“When a new rose is planted on the same spot as an old one, you get a sick rose; it doesn’t bloom and it’ll probably die. No one really knows why, but it’s not worth replanting.”
These are the ominous words of Louisa, 39 year old botanical expert and one of the two main protagonists of Erin Kelly’s second psychological thriller. Louisa is striving to restore a Tudor garden at Kelstice House in Warwickshire but distraction comes in the shape of Paul, a 19 year old who the police have relocated prior to his crucial testimony in an upcoming murder trial. Both characters are haunted by past events and it would appear that their future happiness is as doomed as the sick rose.

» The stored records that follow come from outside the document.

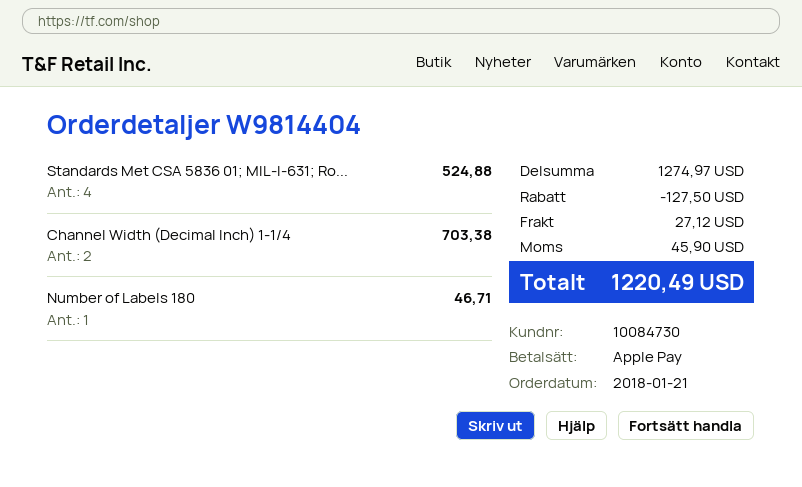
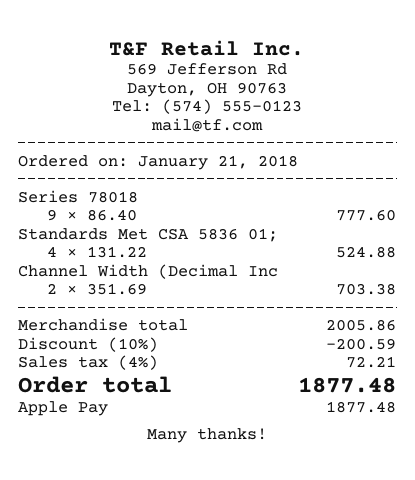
Number of Labels 180: 1 for 46.71 -> none
Series 78018: none -> 9 for 777.60
subtotal: 1274.97 -> 2005.86
discount: 127.50 -> 200.59
shipping: 27.12 -> none
tax: 45.90 -> 72.21
total: 1220.49 -> 1877.48

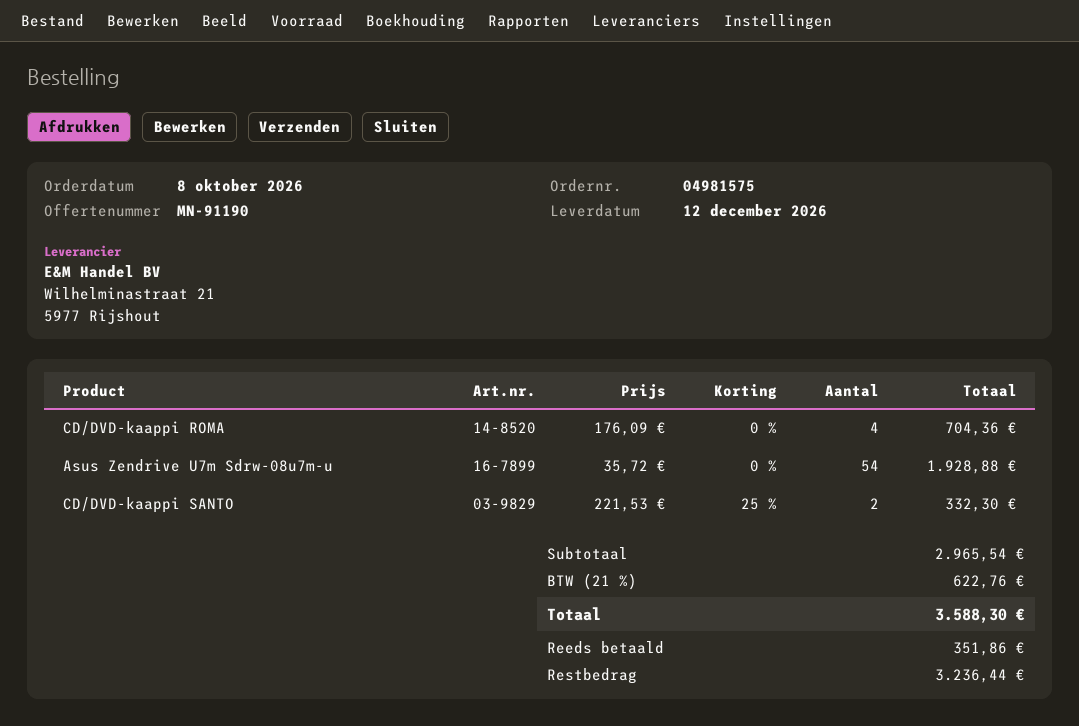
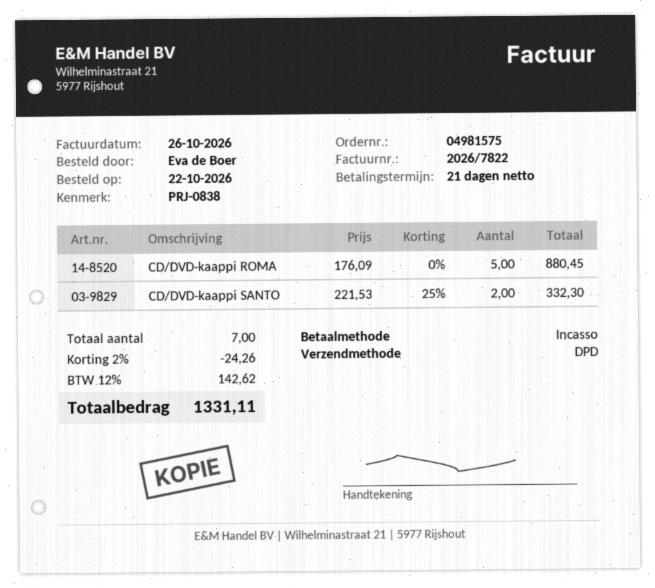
order date: 2026-10-08 -> 2026-10-22
CD/DVD-kaappi ROMA: 4 x 176.09 = 704.36 -> 5 x 176.09 = 880.45
Asus Zendrive U7m Sdrw-08u7m-u: 54 x 35.72 = 1928.88 -> none
discount: none -> 2% = 24.26
tax: 21% = 622.76 -> 12% = 142.62
total: 3588.30 -> 1331.11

This is an extremely clever, well structured novel, with the author gliding effortlessly between the eighties, early noughties and present day to gradually reveal Louisa and Paul’s back stories. Indeed, lots of chapters end in cliffhangers, teasing the reader who has to wait on edge until the story returns to that particular time frame. I didn’t find any of the characters especially likeable but they’re very real with their own particular flaws – Louisa, living in the past and trying to rekindle the passion of a long dead relationship; Paul, whose vacillation throws him headlong from one disaster to another. My only minor quibble would be that the ending/epilogue felt slightly contrived but then again, endings can be a bit of a bugbear for me. That aside, this is a compelling read, one which will keep the reader gripped until the very last word.
This is my first experience of Erin Kelly’s work but I will now be swiftly acquiring her debut novel, The Poison Tree (more horticultural references?) and also investigating William Blake’s poetry having discovered his poem, The Sick Rose, en route!